Поставил его, стянул носок. Пошевелил пальцами. Песку-то! С пляжа остался. Как ни вытряхивал, а остался… «Майами-бич» пляж называется. По-английски.
Подошел, вцепился в щетку скрюченными пальцами. И затанцевал.
Ладно, переживать не будем. «Нам сказали — мы пошли». Ничего особенного. Андрей, конечно, тоже смотрел. Но ему можно, а мне нельзя…
Щетка ударилась углом в плинтус и выскользнула из-под ноги. Я остановился. Жара липла, как мокрая тельняшка. За окном приглушенно вякал джаз. Штора опущена. Ладно…
Что ладно-то? Что?
Драить здесь палубу. Какую к черту палубу — натирать в номере паркет! Нашел работу. Боцманская его душа иначе не может — вот это мне «понятно»! «Чтоб как яичный желток»! Никакого желтка не получится — мастика ведь темная. Окно закрыл, чтобы не смотрел. Кому-то можно, а мне нельзя. За нравственность мою опасается. Оберегает!
Лежал долго, пока не услышал, что наши возвращаются.
Наконец-то! Встал, разгладил койку, подошел к столу и сложил в коробку домино.
Первым вошел Кравченко. Он сразу взялся за коробку, высыпал костяшки на стол и уселся.
— Федя, давай! Кто еще в козла? Сейчас мы вам адмиральского. — Обернулся ко мне. — Дневальный, подними штору — жарко!
Я стал смотреть в сторону.
— Савенков, не слышишь? О чем задумался?
— О положении негров! — сказал я, глядя на боцмана.

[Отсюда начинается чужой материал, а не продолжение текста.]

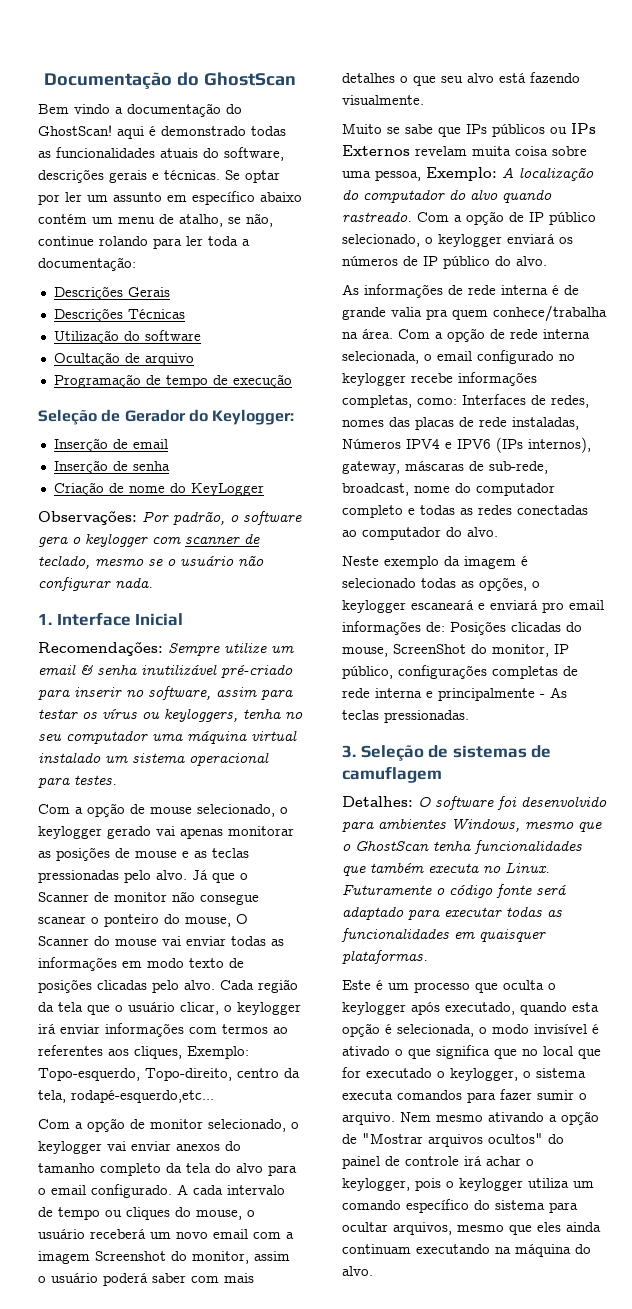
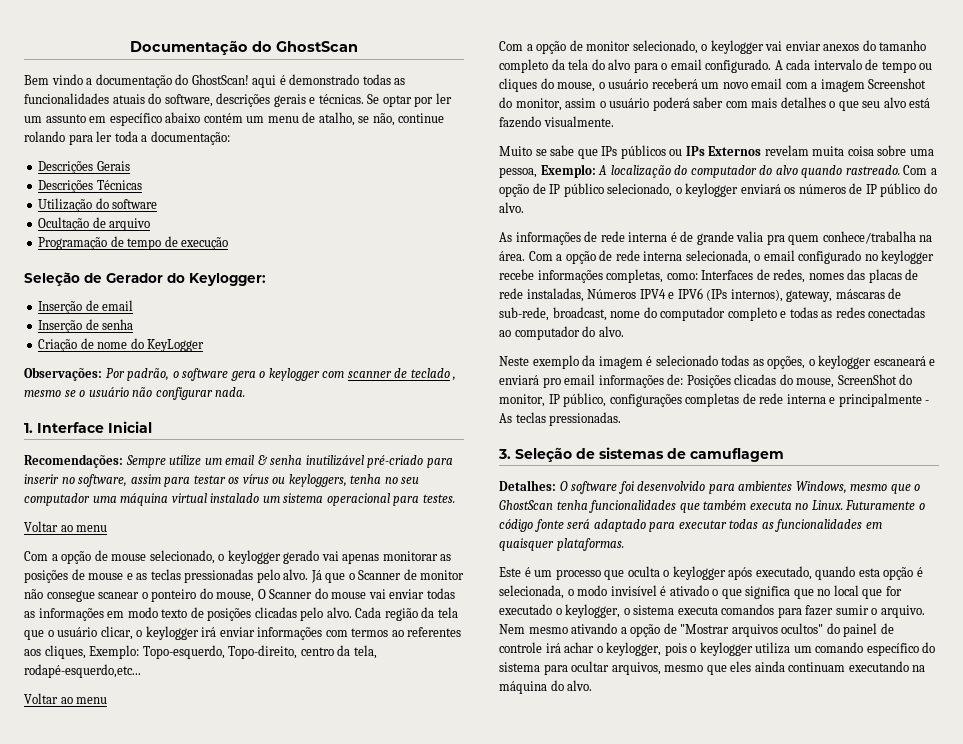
- Observações: Por padrão, o software gera o keylogger com scanner de teclado, mesmo se o usuário não configurar nada.
+ Observações: Por padrão, o software gera o keylogger com scanner de teclado , mesmo se o usuário não configurar nada.
  Recomendações: Sempre utilize um email & senha inutilizável pré-criado para inserir no software, assim para testar os vírus ou keyloggers, tenha no seu computador uma máquina virtual instalado um sistema operacional para testes.
+ Voltar ao menu
  Cada região da tela que o usuário clicar, o keylogger irá enviar informações com termos ao referentes aos cliques, Exemplo: Topo-esquerdo, Topo-direito, centro da tela, rodapé-esquerdo,etc...
+ Voltar ao menu

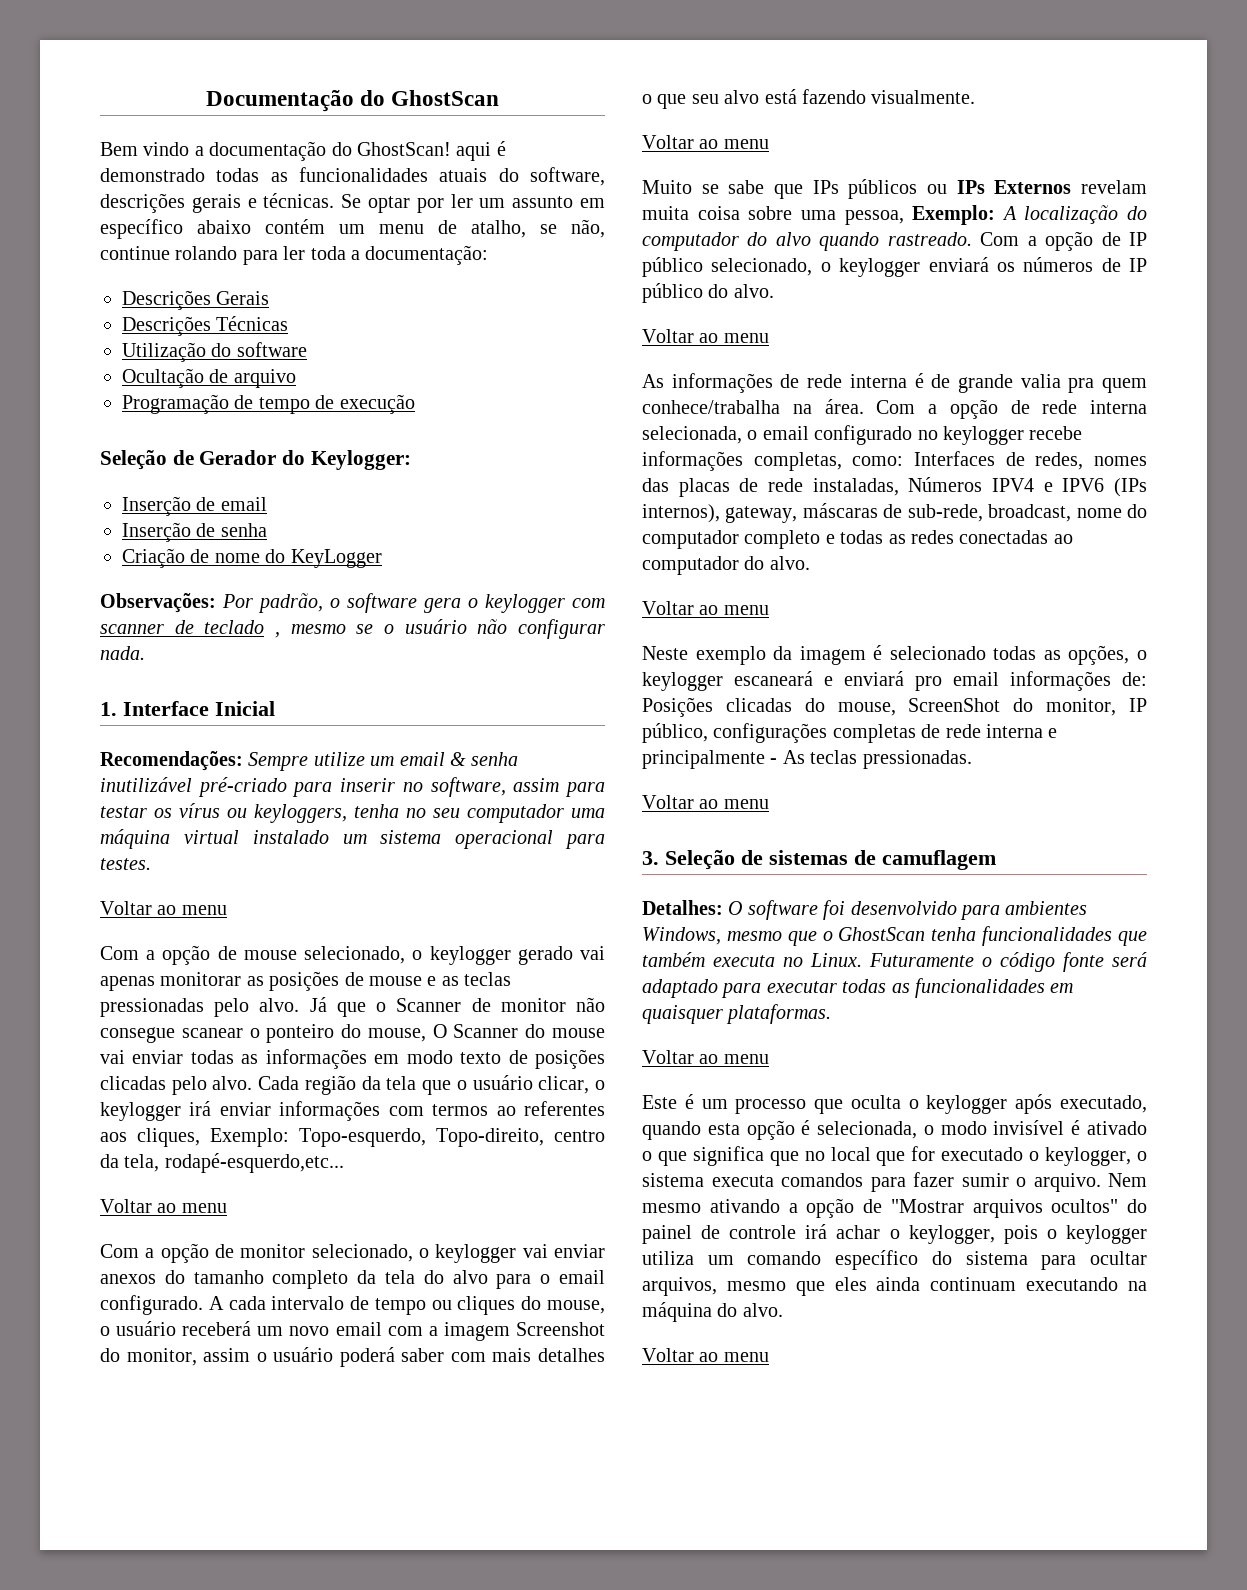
  A cada intervalo de tempo ou cliques do mouse, o usuário receberá um novo email com a imagem Screenshot do monitor, assim o usuário poderá saber com mais detalhes o que seu alvo está fazendo visualmente.
+ Voltar ao menu
  Com a opção de IP público selecionado, o keylogger enviará os números de IP público do alvo.
+ Voltar ao menu
  Com a opção de rede interna selecionada, o email configurado no keylogger recebe informações completas, como: Interfaces de redes, nomes das placas de rede instaladas, Números IPV4 e IPV6 (IPs internos), gateway, máscaras de sub-rede, broadcast, nome do computador completo e todas as redes conectadas ao computador do alvo.
+ Voltar ao menu
  Neste exemplo da imagem é selecionado todas as opções, o keylogger escaneará e enviará pro email informações de: Posições clicadas do mouse, ScreenShot do monitor, IP público, configurações completas de rede interna e principalmente - As teclas pressionadas.
+ Voltar ao menu
  Futuramente o código fonte será adaptado para executar todas as funcionalidades em quaisquer plataformas.
+ Voltar ao menu
  Nem mesmo ativando a opção de "Mostrar arquivos ocultos" do painel de controle irá achar o keylogger, pois o keylogger utiliza um comando específico do sistema para ocultar arquivos, mesmo que eles ainda continuam executando na máquina do alvo.
+ Voltar ao menu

Он стоял в дверях, громадный, торжественный такой в «форме раз», и смотрел на меня внимательно, щуря свои ресницы:
— На место щетку-то положи…
— Есть.
Щетка лежала под столом. Игроки в домино уже уселись. Нагнувшись, я увидел их ботинки, четыре пары. Вели они себя по-разному: елозили от азарта, постукивали в такт джазу, шевелили носками, стояли спокойно. Елозили у Кравченко — вот уж не думал, что он такой заядлый! Беда, если проигрывает — сразу бросается доказывать: «У тебя, кроме дупля, три-пять было? Было! Вот если бы ты ее поставил, тогда Феде пришлось бы проехать, я бы отдуплился двоечным, он бы поставил два-пусто, ты бы дал мне, я бы закрыл… мы бы выиграли!»

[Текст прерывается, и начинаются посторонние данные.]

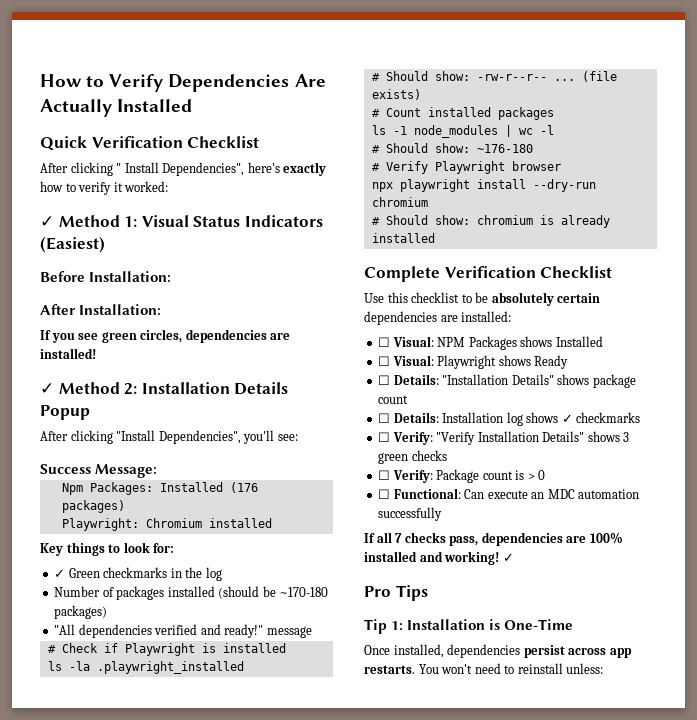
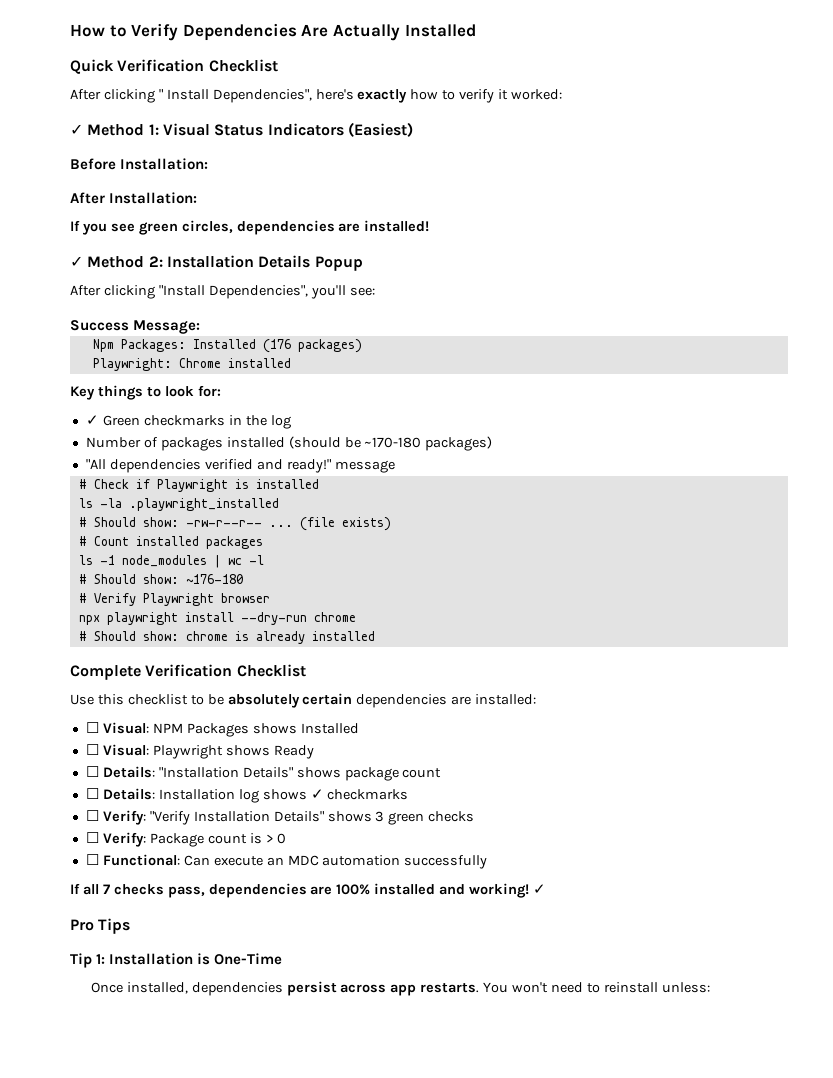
- Playwright: Chromium installed
+ Playwright: Chrome installed
- npx playwright install --dry-run chromium
- # Should show: chromium is already installed
+ npx playwright install --dry-run chrome
+ # Should show: chrome is already installed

Я положил щетку под тумбочку боцмана. Огляделся незаметно. Номер теперь, когда все пришли, совсем стал похож на кубрик. Каждый занимался своим делом. На меня никто не смотрел.

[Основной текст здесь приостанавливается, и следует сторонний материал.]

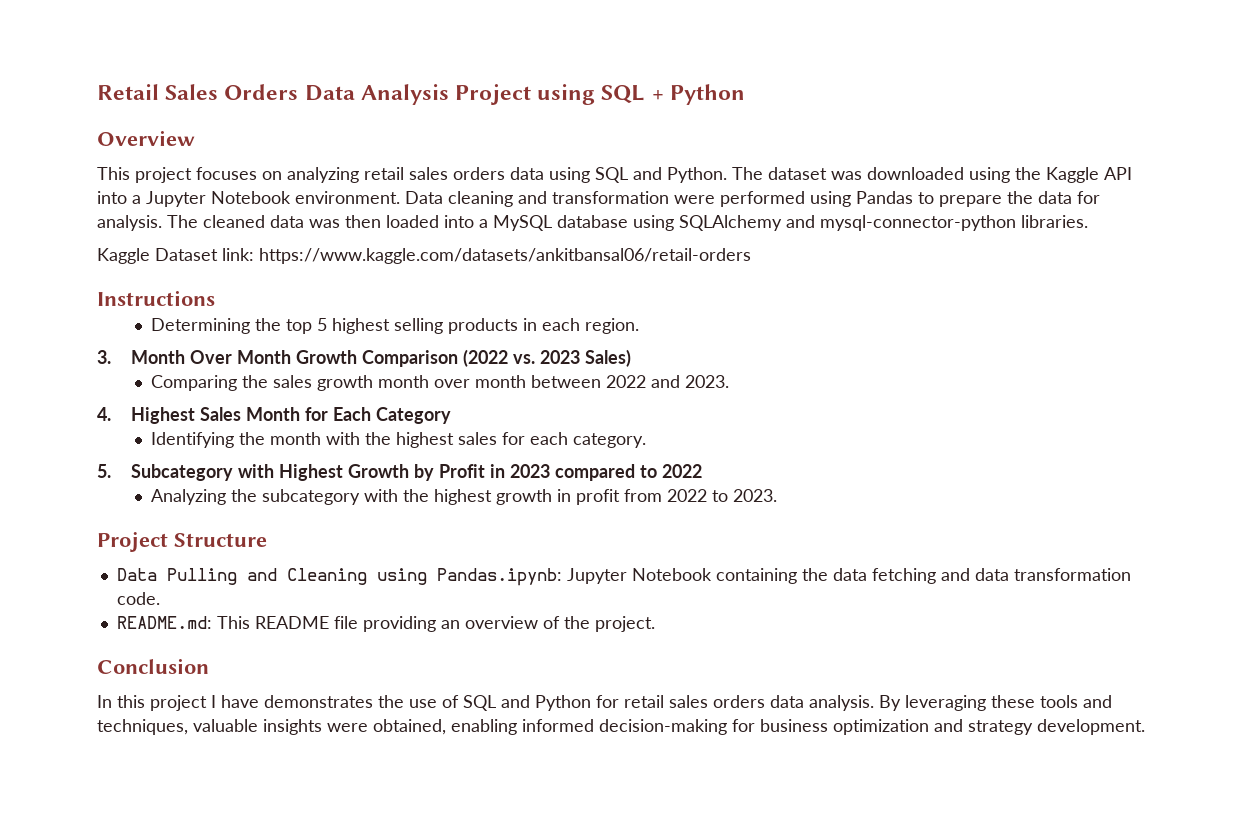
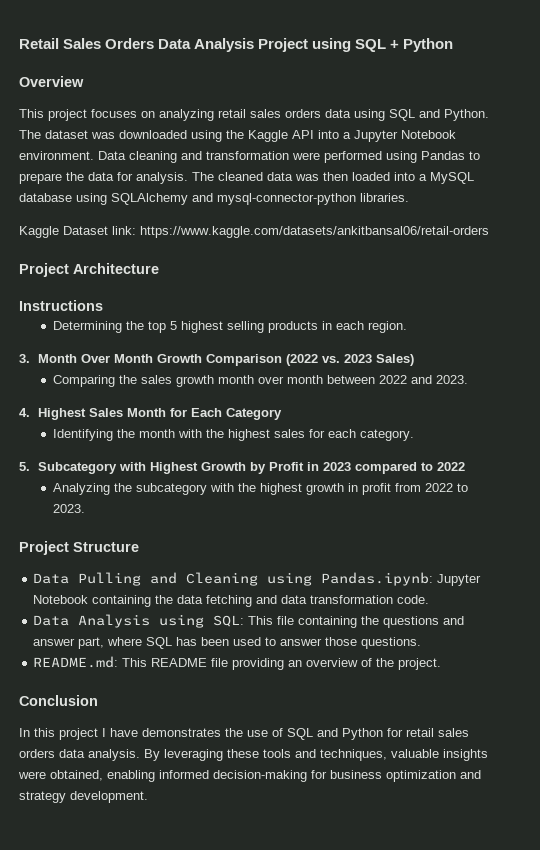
+ Project Architecture
+ Data Analysis using SQL: This file containing the questions and answer part, where SQL has been used to answer those questions.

За столом царило напряженное молчание, только стучали костяшки домино. Потом смолкли.
— У тебя три-один было? — начал закипать Кравченко. — Почему не ставил? Тогда бы…
— Смирно! — скомандовал я.
В дверях стоял командир.
— Газеты, товарищи, — сказал он и шагнул к столу.
«Вольно» так и не пришлось скомандовать — все сразу окружили капитан-лейтенанта, и он стал раздавать газеты. Я стоял в стороне — дневальному не положено. Смотрел на них. Дед-Мороз и дети… Месяц наших газет не видели!
— «Комсомолочку» мне, — окал Пустотный. — «Комсомолочку»!
— У тебя «Правда»? Потом поменяемся, понял?
— Я сам еще не читал, — говорил командир. — Сразу сюда…
— Может, вслух? — предложил я.
— Подожди ты! — сказал Андрей.
Интересная получилась политбеседа: пристроились кто куда — и полная тишина. Только газеты шелестят… Командир сидел за столом, читал. Я боялся даже ходить по кубрику. Стоял, чтобы не мешать. Прислушивался к этой тишине, она, казалось, прибывала — незаметно, как прилив, и была уже не простой тишиной: в ней пахло нагретым железом, качалась сырая мгла, палуба уходила из-под ног, и было так здорово холодно! Еще с того дня, когда мы возвращались в базу в составе конвоя, когда я выбрался из Костиной койки и стал натягивать сапоги, а Гошин налил мне супу, я, сам толком не зная почему, не трогал то, что мне помнилось. Теперь понял, почему не трогал — слишком дорого! Двое суток на корабле, из них почти сутки — в море. «Усов не припалило», — сказал тогда боцман. Да что он понимает? Если бы не это в моей жизни, что тогда в ней было бы ценного?